Bailey AJ, Braeutigam S, Jousmäki V, Swithenby SJ

University Section of Child and Adolescent Psychiatry, Department of Psychiatry, University of Oxford, Oxford OX3 7LQ, UK. anthony.bailey@psychiatry.oxford.ac.uk

The neurological basis of developmental psychopathology in autism is a matter of intense debate. Magnetoencephalography (MEG) was used to study the neuronal responses associated with the processing of faces in 12 able adults with autism spectrum disorders (ASD), performing image categorization and image identification tasks. The neuromagnetic data were analysed using nonparametric time-series analysis and equivalent current dipole estimation. Comparison data were obtained from 22 normally developing adults. In individuals with ASD, the neural responses to images of faces, observed in right extrastriate cortices at approximately 145 ms after stimulus onset, were significantly weaker, less lateralized and less affected by stimulus repetition than in control subjects.
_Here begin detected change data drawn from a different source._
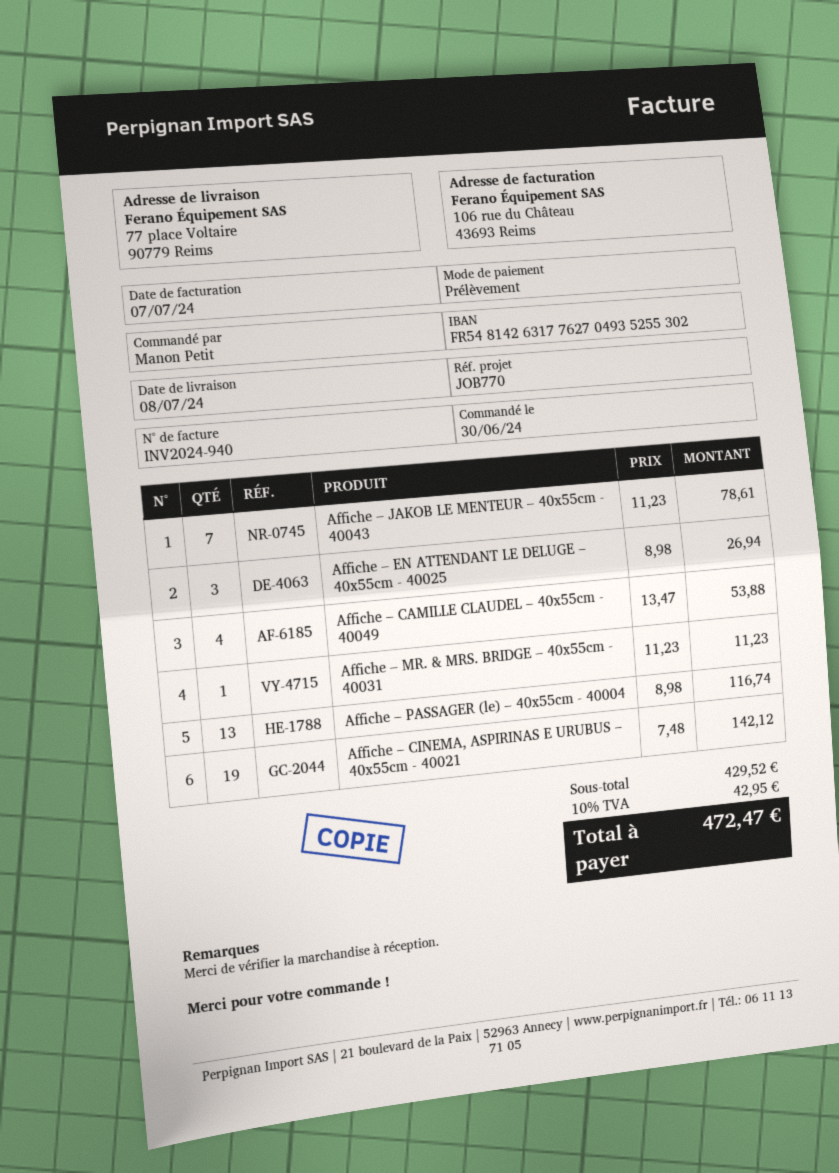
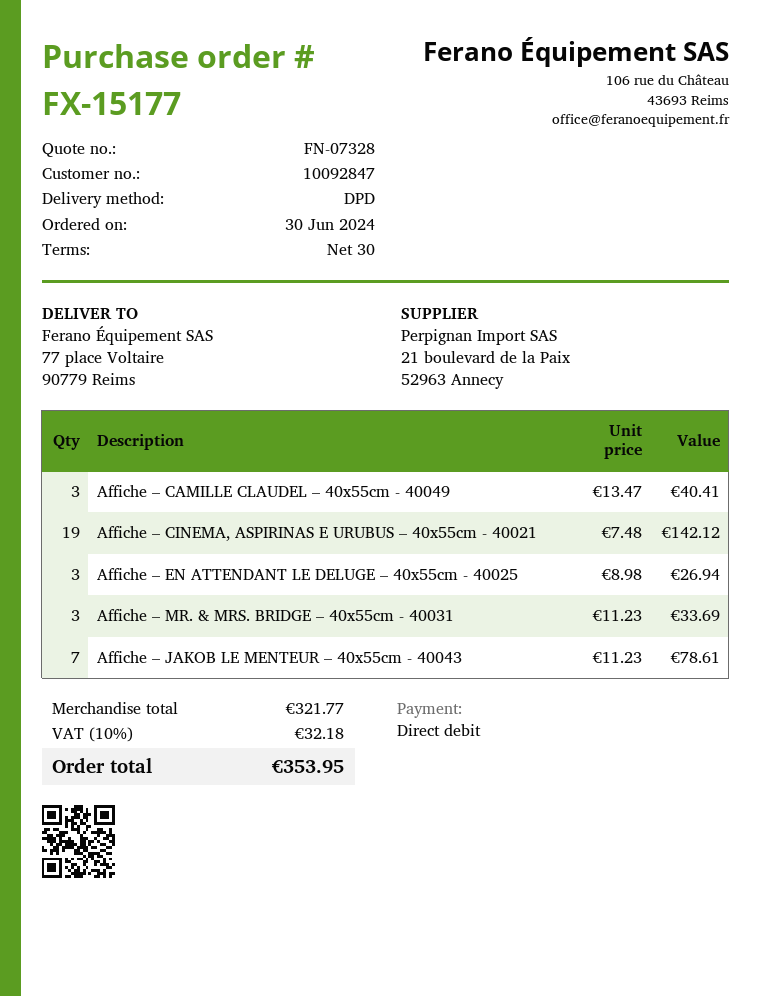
Affiche – CAMILLE CLAUDEL – 40x55cm - 40049: 4 x 13.47 = 53.88 -> 3 x 13.47 = 40.41
Affiche – MR. & MRS. BRIDGE – 40x55cm - 40031: 1 x 11.23 = 11.23 -> 3 x 11.23 = 33.69
Affiche – PASSAGER (le) – 40x55cm - 40004: 13 x 8.98 = 116.74 -> none
subtotal: 429.52 -> 321.77
tax: 10% = 42.95 -> 10% = 32.18
total: 472.47 -> 353.95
Early latency (30-60 ms) responses to face images, over right anterior temporal regions, differed significantly between the two subject groups in the image identification task. No such difference was observed for images of mugs or meaningless geometrical patterns. These findings suggest that, during the course of development in individuals with ASD, the cortical activity associated with the processing of human faces assumes a different-from-normal localization in extrastriate brain regions. This abnormal localization may be associated with unusual, but nevertheless face-specific, fast processing pathways.

Published 3 June 2005 in Eur J Neurosci, 21(9): 2575-85.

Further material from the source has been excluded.